カクヨム掲載「心霊体験談短編集」の導入記事です。実話・体験談・聞き書きをもとに、読み物として脚色を加えた怪談として扱い、全文転載はせず冒頭のみ掲載しています。

この話について

昨年の春から、約半年間だけ地方の支社に転勤になった。 独身だったし、家賃補助も出る。 不動産屋で紹介されたのは、駅から歩いて十五分の古い一軒家で、月三万五千円だった。 「安すぎませんか」と聞いたら、「隣が空き家なので」と言われた。それだけで納得した。 引っ越し前日、大家の婆さんが挨拶に来た。 小柄で白髪の、感じのいい人…

冒頭抜粋

昨年の春から、約半年間だけ地方の支社に転勤になった。
独身だったし、家賃補助も出る。
不動産屋で紹介されたのは、駅から歩いて十五分の古い一軒家で、月三万五千円だった。
「安すぎませんか」と聞いたら、「隣が空き家なので」と言われた。それだけで納得した。
引っ越し前日、大家の婆さんが挨拶に来た。

小柄で白髪の、感じのいい人だった。
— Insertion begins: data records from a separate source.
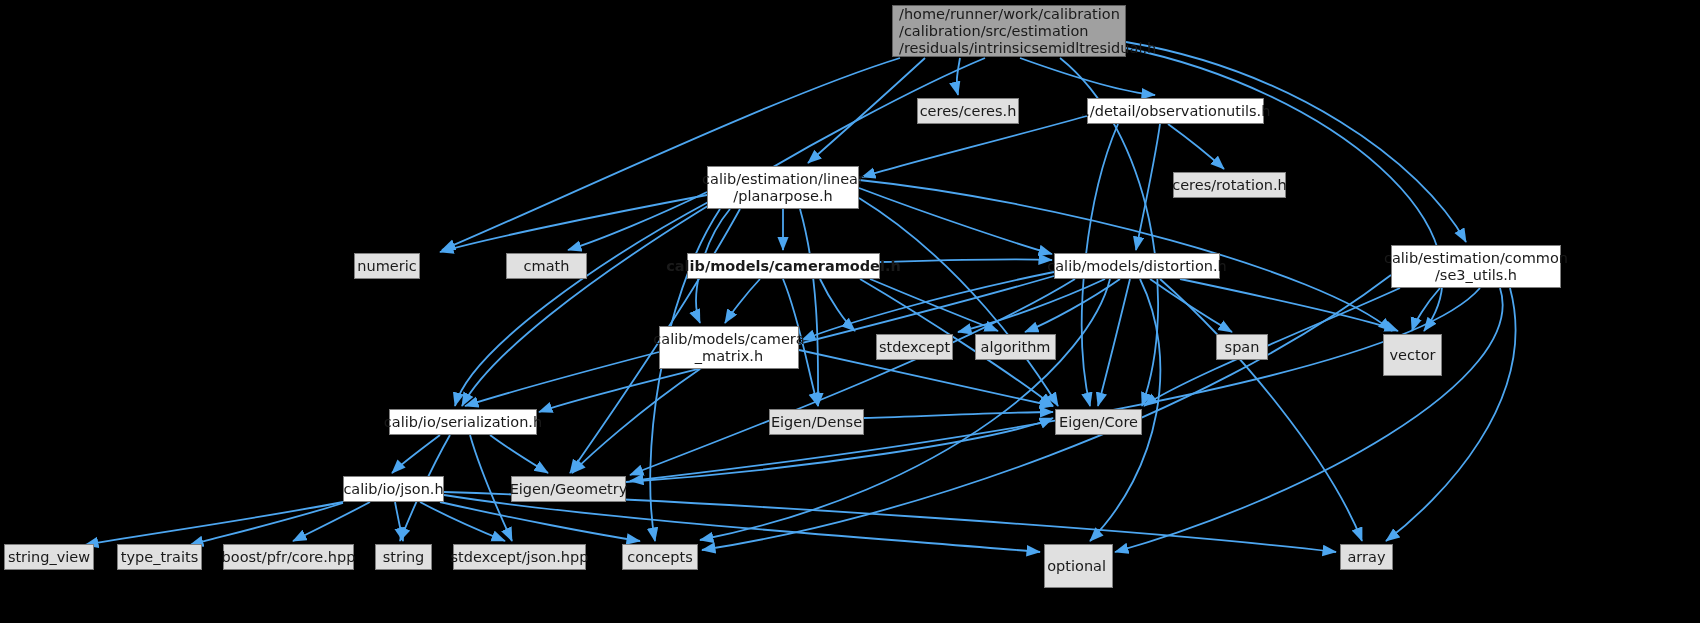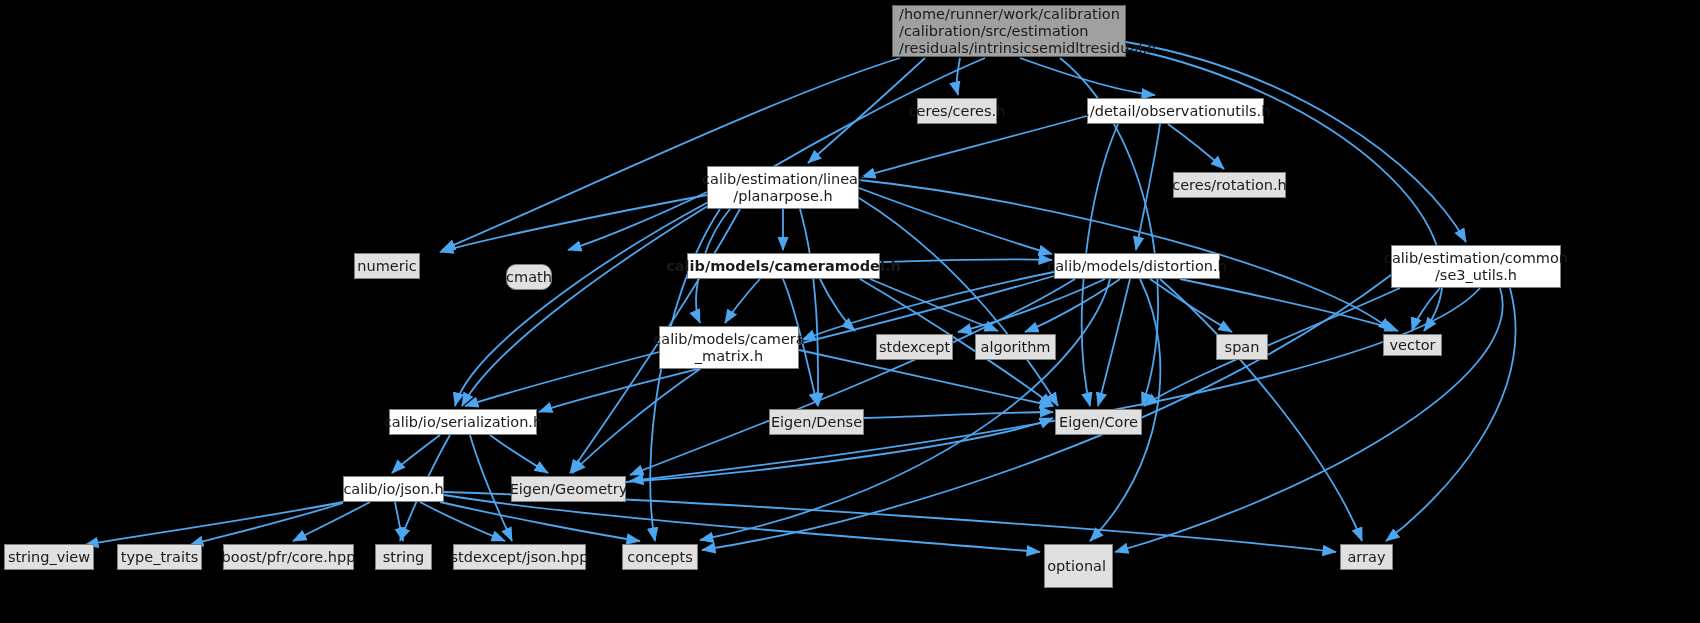--- a/index.html
+++ b/index.html
@@ -95,7 +95,7 @@
       <div class="node root" style="left: 892px; top: 5px; width: 234px; height: 52px; justify-content: flex-start;"><span class="lbl" style="text-align: left;">/home/runner/work/calibration
 /calibration/src/estimation
 /residuals/intrinsicsemidltresidual.h</span></div>
-      <div class="node std" style="left: 917px; top: 98px; width: 80px; height: 26px;"><span class="lbl">ceres/ceres.h</span></div>
+      <div class="node std" style="left: 917px; top: 98px; width: 102px; height: 26px;"><span class="lbl">ceres/ceres.h</span></div>
       <div class="node proj" style="left: 1087px; top: 98px; width: 177px; height: 26px;"><span class="lbl">../detail/observationutils.h</span></div>
       <div class="node proj" style="left: 707px; top: 166px; width: 152px; height: 43px;"><span class="lbl">calib/estimation/linear
 /planarpose.h</span></div>

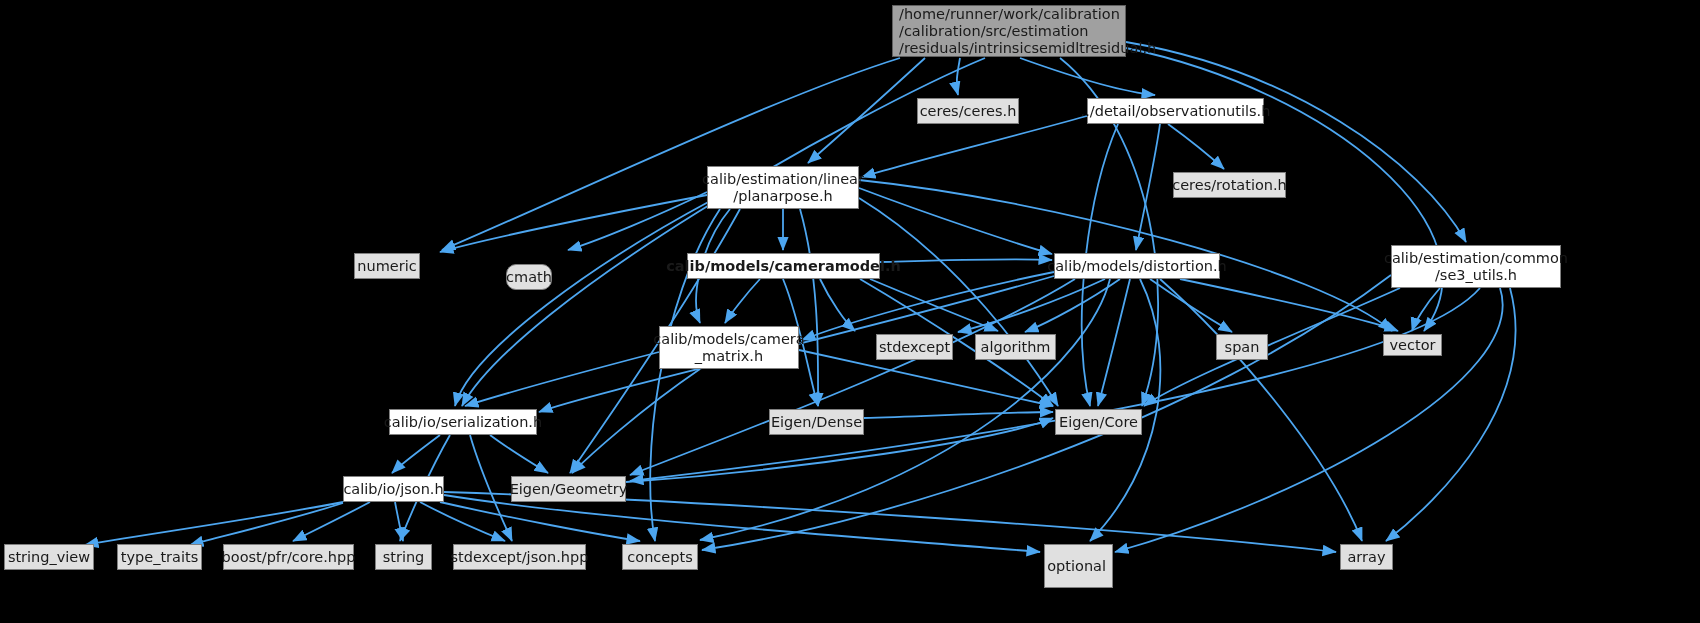--- a/index.html
+++ b/index.html
@@ -101,7 +101,7 @@
 /planarpose.h</span></div>
       <div class="node std" style="left: 1173px; top: 172px; width: 113px; height: 26px;"><span class="lbl">ceres/rotation.h</span></div>
       <div class="node std" style="left: 354px; top: 253px; width: 66px; height: 26px;"><span class="lbl">numeric</span></div>
-      <div class="node std" style="left: 506px; top: 264px; width: 46px; height: 26px; border-radius: 10px;"><span class="lbl">cmath</span></div>
+      <div class="node std" style="left: 506px; top: 253px; width: 81px; height: 26px;"><span class="lbl">cmath</span></div>
       <div class="node proj" style="left: 687px; top: 253px; width: 193px; height: 26px; font-weight: bold;"><span class="lbl">calib/models/cameramodel.h</span></div>
       <div class="node proj" style="left: 1054px; top: 253px; width: 166px; height: 26px;"><span class="lbl">calib/models/distortion.h</span></div>
       <div class="node proj" style="left: 1391px; top: 245px; width: 170px; height: 43px;"><span class="lbl">calib/estimation/common

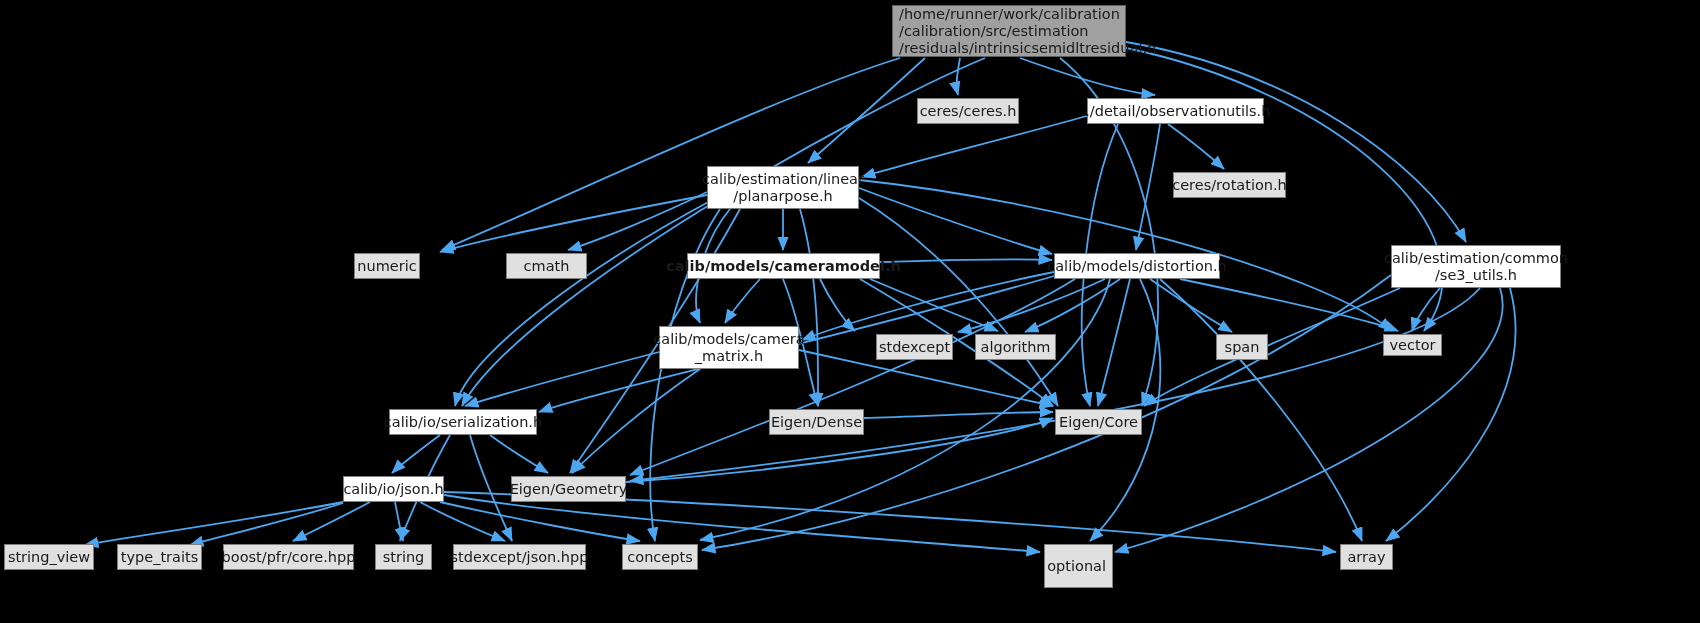--- a/index.html
+++ b/index.html
@@ -111,7 +111,7 @@
       <div class="node std" style="left: 876px; top: 334px; width: 77px; height: 26px;"><span class="lbl">stdexcept</span></div>
       <div class="node std" style="left: 975px; top: 334px; width: 81px; height: 26px;"><span class="lbl">algorithm</span></div>
       <div class="node std" style="left: 1216px; top: 334px; width: 52px; height: 26px;"><span class="lbl">span</span></div>
-      <div class="node std" style="left: 1383px; top: 334px; width: 59px; height: 22px;"><span class="lbl">vector</span></div>
+      <div class="node std" style="left: 1383px; top: 334px; width: 59px; height: 42px;"><span class="lbl">vector</span></div>
       <div class="node proj" style="left: 389px; top: 409px; width: 148px; height: 26px;"><span class="lbl">calib/io/serialization.h</span></div>
       <div class="node std" style="left: 769px; top: 409px; width: 95px; height: 26px;"><span class="lbl">Eigen/Dense</span></div>
       <div class="node std" style="left: 1055px; top: 409px; width: 87px; height: 26px;"><span class="lbl">Eigen/Core</span></div>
お菓子を持ってきて、鍵を渡してくれながらこう言った。

「一つだけ、お願いがあります」

夜、隣の家の2階の窓を見ないでほしい、と。
意味がわからなくて、笑ってしまいそうになった。でも婆さんの目が真剣だったから、俺も「はあ」と答えた。
俺は思わず聞いた。「見てしまった場合は?」
「今まで見た方は、皆さん引っ越されました」と婆さんは言った。

「一人だけ残った方がいましたが、今は施設にいます」
それ以上は教えてもらえなかった。

隣の廃屋は築五十年以上に見えた。庭の草が膝の高さまで伸びて、窓ガラスは汚れて白っぽくなっている。2階に窓が一つ。北側を向いていたから、昼間でも日が当たらない。
気にはなった。

でも見ないようにするのは、思ったより難しくなかった。視野に入れなければいいだけだ。玄関を出る時は足元を見る、夜帰ってくる時も視線を地面に落とす。それだけのことだった。
五月、六月と普通に過ごした。
問題が起きたのは、七月の半ばだった。
金曜の夜、同僚と飲んで帰ってきた。終電の一本前、駅からふらふら歩いて家に戻った。
玄関の鍵を開けながら、ふと顔を上げた。
特に理由はない。
ただ顔を上げた、それだけだ。
隣の廃屋の2階の窓に、人がいた。